Astronomers have managed to estimate the internal composition of a white dwarf, one of the possible end products of stellar evolution, finding a heavier core with more oxygen than previous models suggested. This might have important consequences for many different areas of astrophysics.
The study, published in Nature, discusses the interior of KIC08626021, which is located 1,375 light-years from Earth. It is roughly the size of our planet but has a mass equivalent to almost 60 percent of the Sun. The star pulsates and by studying this pulsation researchers were able to work out how elements are distributed within the object, as well as their quantities. The team estimated that the central core has 40 percent more mass and 15 percent more oxygen than expected.
"We were able to map the interior of a pulsating white dwarf star with precision, as if we'd sliced it into cross-sections to study its composition," lead author Dr Noemi Giammichele, from the University of Toulouse, France, said in a statement.
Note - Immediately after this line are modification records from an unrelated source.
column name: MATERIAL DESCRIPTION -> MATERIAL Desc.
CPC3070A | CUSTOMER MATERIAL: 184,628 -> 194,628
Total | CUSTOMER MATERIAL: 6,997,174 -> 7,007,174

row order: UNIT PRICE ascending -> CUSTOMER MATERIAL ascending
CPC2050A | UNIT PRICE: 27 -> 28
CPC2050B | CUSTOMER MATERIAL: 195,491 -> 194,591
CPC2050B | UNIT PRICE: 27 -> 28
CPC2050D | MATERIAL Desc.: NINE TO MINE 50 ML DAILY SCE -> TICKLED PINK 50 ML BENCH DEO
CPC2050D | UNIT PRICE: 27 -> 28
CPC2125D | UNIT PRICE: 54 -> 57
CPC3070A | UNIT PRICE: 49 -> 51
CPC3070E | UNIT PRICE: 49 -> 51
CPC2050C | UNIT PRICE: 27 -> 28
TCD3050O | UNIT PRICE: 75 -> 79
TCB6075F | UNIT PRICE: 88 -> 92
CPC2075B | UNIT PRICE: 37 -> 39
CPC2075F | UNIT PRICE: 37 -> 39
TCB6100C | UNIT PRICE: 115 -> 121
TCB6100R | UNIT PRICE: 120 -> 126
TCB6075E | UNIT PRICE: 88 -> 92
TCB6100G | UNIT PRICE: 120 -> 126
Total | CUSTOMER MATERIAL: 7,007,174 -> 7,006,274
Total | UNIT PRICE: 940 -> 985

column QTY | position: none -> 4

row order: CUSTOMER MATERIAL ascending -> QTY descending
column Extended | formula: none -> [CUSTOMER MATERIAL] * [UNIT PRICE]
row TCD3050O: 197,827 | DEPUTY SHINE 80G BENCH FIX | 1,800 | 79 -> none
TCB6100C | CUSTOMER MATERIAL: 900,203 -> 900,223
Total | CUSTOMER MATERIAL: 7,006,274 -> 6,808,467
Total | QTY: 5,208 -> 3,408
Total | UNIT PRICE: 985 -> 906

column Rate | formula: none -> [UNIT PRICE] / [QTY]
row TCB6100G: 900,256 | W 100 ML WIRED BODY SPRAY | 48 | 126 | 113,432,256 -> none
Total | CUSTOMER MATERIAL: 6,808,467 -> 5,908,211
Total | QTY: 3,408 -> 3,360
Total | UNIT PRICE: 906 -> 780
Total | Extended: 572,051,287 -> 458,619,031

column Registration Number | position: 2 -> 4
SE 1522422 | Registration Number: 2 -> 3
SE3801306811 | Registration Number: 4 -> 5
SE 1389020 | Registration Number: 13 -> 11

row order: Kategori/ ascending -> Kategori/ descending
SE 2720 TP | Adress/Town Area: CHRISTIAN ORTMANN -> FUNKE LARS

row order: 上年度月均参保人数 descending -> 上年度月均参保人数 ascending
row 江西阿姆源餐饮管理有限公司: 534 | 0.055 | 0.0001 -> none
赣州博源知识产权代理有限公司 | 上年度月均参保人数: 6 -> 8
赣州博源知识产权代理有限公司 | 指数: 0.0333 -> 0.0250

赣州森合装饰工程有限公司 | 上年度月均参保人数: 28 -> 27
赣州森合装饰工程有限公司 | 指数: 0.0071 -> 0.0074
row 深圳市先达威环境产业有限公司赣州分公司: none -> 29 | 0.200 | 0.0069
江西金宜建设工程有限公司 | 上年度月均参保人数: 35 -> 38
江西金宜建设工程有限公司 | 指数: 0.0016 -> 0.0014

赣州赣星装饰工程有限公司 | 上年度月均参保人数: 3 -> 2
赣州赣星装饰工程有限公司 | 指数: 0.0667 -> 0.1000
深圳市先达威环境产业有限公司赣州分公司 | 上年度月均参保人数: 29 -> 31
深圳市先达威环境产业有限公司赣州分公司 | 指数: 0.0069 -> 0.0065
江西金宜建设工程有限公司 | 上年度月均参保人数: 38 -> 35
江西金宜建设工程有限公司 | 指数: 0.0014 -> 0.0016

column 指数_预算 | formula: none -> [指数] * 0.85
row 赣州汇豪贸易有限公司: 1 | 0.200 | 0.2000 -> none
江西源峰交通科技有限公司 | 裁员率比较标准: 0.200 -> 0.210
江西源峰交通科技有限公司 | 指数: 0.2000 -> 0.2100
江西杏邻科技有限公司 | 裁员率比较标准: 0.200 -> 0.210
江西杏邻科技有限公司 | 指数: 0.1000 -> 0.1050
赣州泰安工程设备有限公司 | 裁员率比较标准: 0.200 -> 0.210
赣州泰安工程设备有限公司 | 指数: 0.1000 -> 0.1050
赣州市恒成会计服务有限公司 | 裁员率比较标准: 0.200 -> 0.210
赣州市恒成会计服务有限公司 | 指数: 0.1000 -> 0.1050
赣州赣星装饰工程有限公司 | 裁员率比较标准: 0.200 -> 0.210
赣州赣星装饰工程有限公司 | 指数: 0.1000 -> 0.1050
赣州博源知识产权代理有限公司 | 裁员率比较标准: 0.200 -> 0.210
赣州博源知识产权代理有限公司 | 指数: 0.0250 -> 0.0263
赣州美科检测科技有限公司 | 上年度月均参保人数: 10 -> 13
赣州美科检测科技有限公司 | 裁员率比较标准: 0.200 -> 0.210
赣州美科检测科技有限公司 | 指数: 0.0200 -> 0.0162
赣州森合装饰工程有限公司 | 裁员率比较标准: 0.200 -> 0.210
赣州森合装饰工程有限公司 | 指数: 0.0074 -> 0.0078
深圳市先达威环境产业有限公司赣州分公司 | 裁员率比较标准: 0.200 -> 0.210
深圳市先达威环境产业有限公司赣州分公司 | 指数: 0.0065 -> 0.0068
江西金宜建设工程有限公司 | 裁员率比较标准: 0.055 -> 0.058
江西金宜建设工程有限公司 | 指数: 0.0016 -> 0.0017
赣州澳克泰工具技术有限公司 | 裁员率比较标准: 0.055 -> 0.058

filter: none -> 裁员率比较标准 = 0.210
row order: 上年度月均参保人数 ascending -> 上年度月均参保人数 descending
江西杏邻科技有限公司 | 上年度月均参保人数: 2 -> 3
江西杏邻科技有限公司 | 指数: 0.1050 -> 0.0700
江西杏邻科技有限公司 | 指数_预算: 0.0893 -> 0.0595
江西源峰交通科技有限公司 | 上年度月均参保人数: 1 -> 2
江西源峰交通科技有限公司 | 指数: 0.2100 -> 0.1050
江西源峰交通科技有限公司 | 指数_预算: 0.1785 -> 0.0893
White dwarfs are the stellar core remnants of stars that are not massive enough to become supernovae, a category including 97 percent of the stars in the Milky Way. They are no longer fusing atoms at their core and their energy comes from electrons pushing against gravitational collapse. White dwarfs experience a hot period to begin with and then slowly cool down.
But some “lucky” white dwarfs can aspire to more spectacular deaths. If they have a companion and manage to steal enough material from it, they can end by collapsing into a supernova. This specific kind of supernova, known as Type Ia, is used in cosmology to estimate distances. Hence why tweaks to models might have far-reaching ramifications.
"This is a major discovery that will force us to re-evaluate our view of how stars die," co-author Professor Gilles Fontaine, from the University of Montreal, explained. "That said, more work must be done to confirm whether this observation holds true for other stars. It may just be an anomaly."
"We must try to reproduce these results with other celestial bodies before we can make any conclusions," Giammichele agreed. The data were obtained with the planet-hunting Kepler space telescope. Since its observations of KIC08626021, it has discovered about 60 more pulsating white dwarfs.
"I have enough data to spend the next 20 years analyzing them one by one," Giammichele added.
Studying the interior of a star using its pulsation is a technique known as asteroseismology. It has been previously used to study the interior of other stars, like the Sun and red giants.